In recent years the role of data processors has become so sophisticated as to test the boundaries of the definition of data controllers to the limit. In addition, the new draft General Data Protection Regulation of the European Commission (“draft Regulation”) establishes obligations directly applicable to data processors. Therefore data processors will soon be directly liable and subject to monetary penalties.
However, is this really bad news? Leaving aside the additional red tape that some of the obligations may generate, it seems that data processors have finally been given a voice.

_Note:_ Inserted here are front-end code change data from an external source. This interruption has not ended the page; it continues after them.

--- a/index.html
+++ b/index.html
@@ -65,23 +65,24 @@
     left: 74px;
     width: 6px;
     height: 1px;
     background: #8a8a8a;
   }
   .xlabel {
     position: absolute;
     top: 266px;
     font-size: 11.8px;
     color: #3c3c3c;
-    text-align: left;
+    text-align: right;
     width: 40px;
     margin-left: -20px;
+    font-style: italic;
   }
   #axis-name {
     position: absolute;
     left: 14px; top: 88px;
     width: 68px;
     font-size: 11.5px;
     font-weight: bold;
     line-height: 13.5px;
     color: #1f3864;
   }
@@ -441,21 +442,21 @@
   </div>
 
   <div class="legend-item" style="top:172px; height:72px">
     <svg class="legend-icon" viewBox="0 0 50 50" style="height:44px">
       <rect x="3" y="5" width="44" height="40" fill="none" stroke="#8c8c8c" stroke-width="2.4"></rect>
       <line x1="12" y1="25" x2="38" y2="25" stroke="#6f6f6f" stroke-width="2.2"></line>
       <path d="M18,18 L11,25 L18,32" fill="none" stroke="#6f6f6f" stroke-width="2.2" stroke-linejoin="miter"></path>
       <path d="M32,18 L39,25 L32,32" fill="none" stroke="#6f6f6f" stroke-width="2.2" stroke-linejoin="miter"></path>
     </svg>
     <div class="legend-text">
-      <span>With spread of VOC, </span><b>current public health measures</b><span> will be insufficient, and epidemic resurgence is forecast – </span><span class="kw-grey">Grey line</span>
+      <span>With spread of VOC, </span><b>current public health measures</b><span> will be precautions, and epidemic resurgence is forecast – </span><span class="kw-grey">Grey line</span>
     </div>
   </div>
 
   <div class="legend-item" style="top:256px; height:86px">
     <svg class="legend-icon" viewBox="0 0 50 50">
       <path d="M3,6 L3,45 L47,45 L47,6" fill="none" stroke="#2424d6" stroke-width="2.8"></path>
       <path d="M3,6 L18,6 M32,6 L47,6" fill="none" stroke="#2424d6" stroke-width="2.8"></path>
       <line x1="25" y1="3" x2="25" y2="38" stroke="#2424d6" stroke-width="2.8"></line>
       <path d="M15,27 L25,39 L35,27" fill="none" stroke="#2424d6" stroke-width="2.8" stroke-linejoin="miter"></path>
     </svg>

So, for those data processors wanting to get it right and already working on organisational data protection compliance programs, this is actually good news.
At last, data processors will get deserved recognition for the measures they have adopted to ensure compliance with fundamental data protection obligations, such as those related to the international transfers of personal data outside the EEA. As Binding Corporate Rules (“BCRs”) continue to establish themselves as the preferred way to legitimise international transfers of personal data within multinational data controllers, Binding Safe Processor Rules (“BSPRs”) are the obvious next step for global data processors. The draft Regulation recognises this – expressly instructing data processors to take the necessary steps to legitimise international transfers of data by putting in place BSPRs or appropriate contractual arrangements.
However, some European data processors will not have to wait until the approval and implementation of the Regulation in order to take the bull by the horns. The Spanish data protection authority (“Spanish DPA”) has recently announced that it has drafted a new set of proposed model clauses (based on the 2010 controller to processor clauses) that will allow data processors in Spain to engage sub-processors outside the EEA.
Of particular interest is the proposal that data processors can enter these new model clauses directly with sub-processors outside the EEA (i.e. not simply on behalf of the data controller) and seek their own data transfer authorisation from the Spanish DPA.
By drafting these model clauses the Spanish DPA has responded to the demands of the outsourcing industry to provide a more flexible instrument that covers processor-to-processor exports and, by doing so, eliminate some of the regulatory barriers that place EU processors at a competitive disadvantage with their non-EEA competitors.
For those familiar with the existing data transfer authorisation process in Spain, there is no doubt that the new processor authorisation process will be similarly burdensome. However, an express recognition that data processors should be entitled to request data transfer authorisation and directly manage their own sub-processors is, in itself, is a breath of fresh air.